本記事発信日である2025年3月11日で、東日本大震災より14年の時が経ちました。
2025年2月時点でも、いまだに約28,000人の方が応急仮設住宅や県外への避難生活を強いられています。
被害に遭われた故人へのご冥福と共に、今もまだ過酷な避難生活を余儀なくされながらも、復興に向けて懸命に前へと進まれている被災地の皆様が一日でも早く元の生活へと戻れますよう、心からお祈り申し上げます。
決してこの災害の記憶を風化させず、得た教訓を振り返るという意味も込め、3月はペット災害危機管理士(R)より防災に関するお話をしたいと思います。
同行避難と同伴避難
皆さんは同行避難、もしくは同伴避難という言葉を聞いたことがありますでしょうか。
昨今、世間の防災に対する関心が強まりペットとの防災に関する情報も増え、この二つの言葉を見聞きしたことのある方も多いことかと思います。
しかし、SNSやインターネット上で散見される情報を見ると、実際の意味と世間での認知に少々誤りがあるように思えます。
環境省の提示する「人とペットの災害対策ガイドライン」に沿って、正しい定義を解説いたします。
同行避難とは?
同行避難とは、「ペットと共に避難所まで避難を行う」という行為を指します。
つまり、避難所での飼養環境は含まれていません。
例えば、避難所までペットと一緒に車で向かうも、ペットの飼養スペースがなかったため避難所の駐車場で車中泊避難をした、という場合も同行避難に該当します。
現在、ペットの野生化による被害や望まぬ繁殖、ペットを置き去りにすることによる飼い主の精神的負荷の解消を目的として同行避難を推奨されていますが、実際に避難所で飼養管理ができるかどうかは別の話ということになってしまいます。
同伴避難とは?
同伴避難とは「飼い主が避難所でペットを飼養管理する」という状態を指します。
ここで誤った認識をされることが多いのですが、同伴避難とは必ずしも同じ室内、居住空間内にペットを連れ込み飼養することではありません。
実際、同伴避難ができる避難所であっても、飼い主は他の避難者と同じく室内の居住スペース、ペットは人の居住区と離して設置された飼養スペースにまとめて区分けされることがほとんどです。
「人とペットの災害対策ガイドライン」の中でも、同伴避難とは必ずしも同室内での飼養を意味するものではなく、避難所によって飼養環境が異なるということが明記されていますが、世間では「同伴避難=避難所でペットと一緒の空間で暮らせる」という認識が独り歩きをしてしまっているように感じます。

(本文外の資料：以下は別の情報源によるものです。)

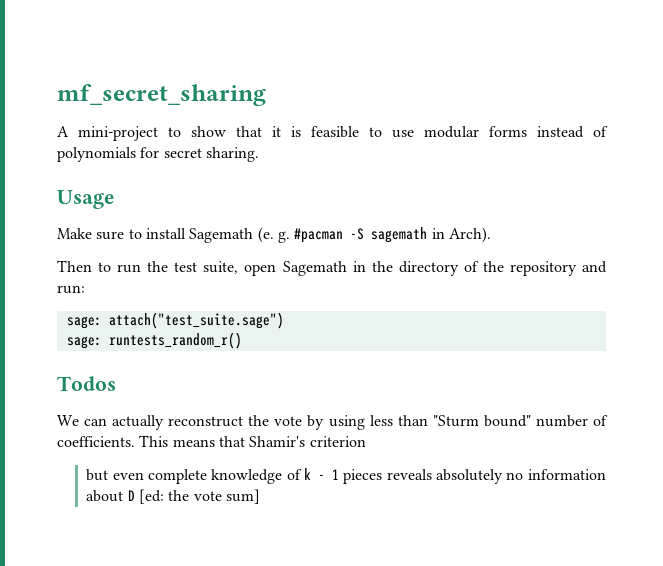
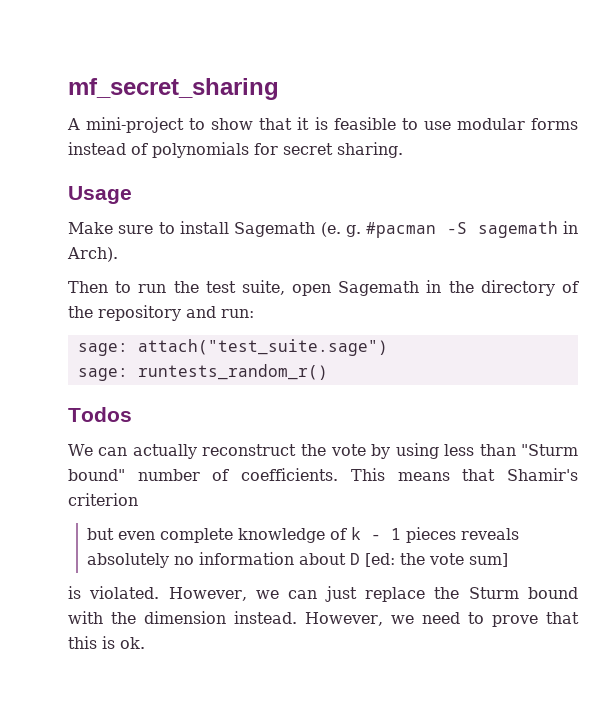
+ is violated. However, we can just replace the Sturm bound with the dimension instead. However, we need to prove that this is ok.

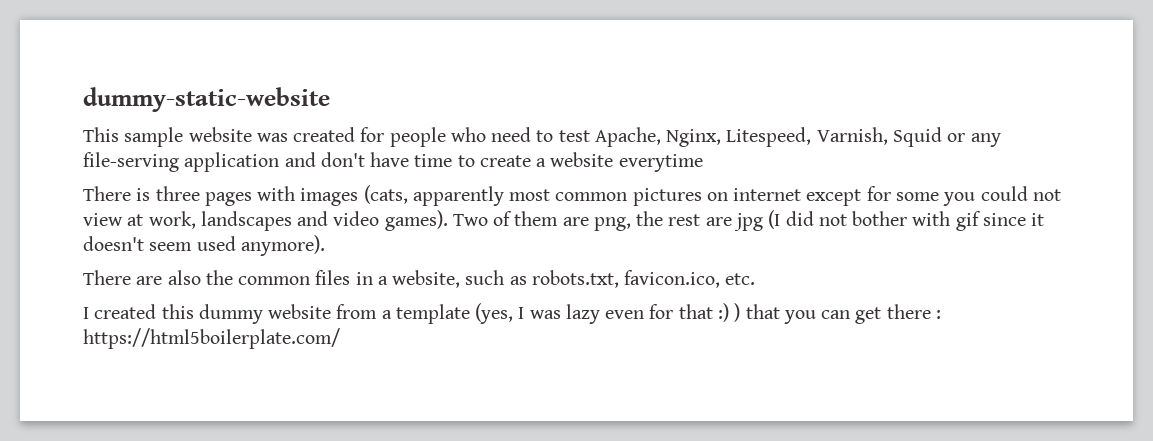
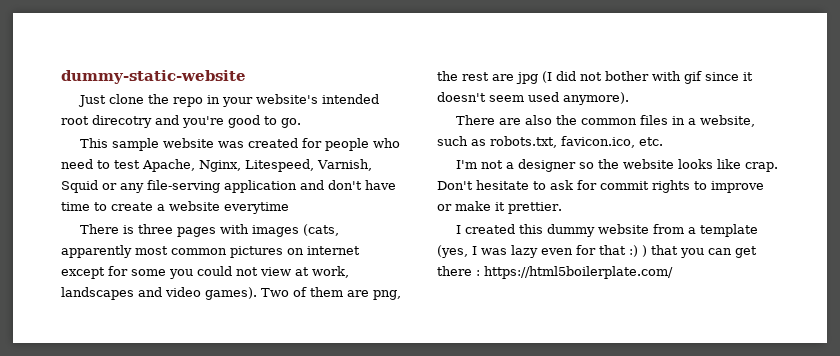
+ Just clone the repo in your website's intended root direcotry and you're good to go.
+ I'm not a designer so the website looks like crap. Don't hesitate to ask for commit rights to improve or make it prettier.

この誤った認識のままでいると、実際に避難に向けて準備を進めていたとしても想定していた飼養環境と大きく異なってしまい、人とペットの両者に大きな負担をかけてしまう可能性もあります。
同室避難
同行避難や同伴避難とは別に、同室避難という言葉が使われることが増えてきました。
その名の通り、ペットと飼い主が同じ居住スペース内で避難生活を送ることを指し、多くの飼い主が望む避難生活の形式といえるでしょう。
当然自由に放し飼いはできず、クレートの中での飼養が必要にはなりますが、避難生活におけるペットのQOL(生活の質)の向上という意味でも非常に有意義なものです。
一部の市町村では同室避難可能な避難所を実装し、同室避難を想定した避難訓練を実施している事例もあります。
現状で同室避難を行う場合、吠え声や臭い、アレルギーなど他の避難者への配慮を考えるとまだまだ課題は多く残っており、全国での浸透には時間がかかることが予想されるでしょう。
しかし、取り組みが着実に進んでおり、今後飼い主一人一人がマナーを重んじ、他者にも配慮をした避難に向けた備えを行えば、全国での同室避難所の運営も実現不可能なものではないと言えます。
人とペットの共生には飼い主の意識向上が不可欠ですので、一人でも多くの飼い主さんに正しい知識が浸透し広まることを祈っております。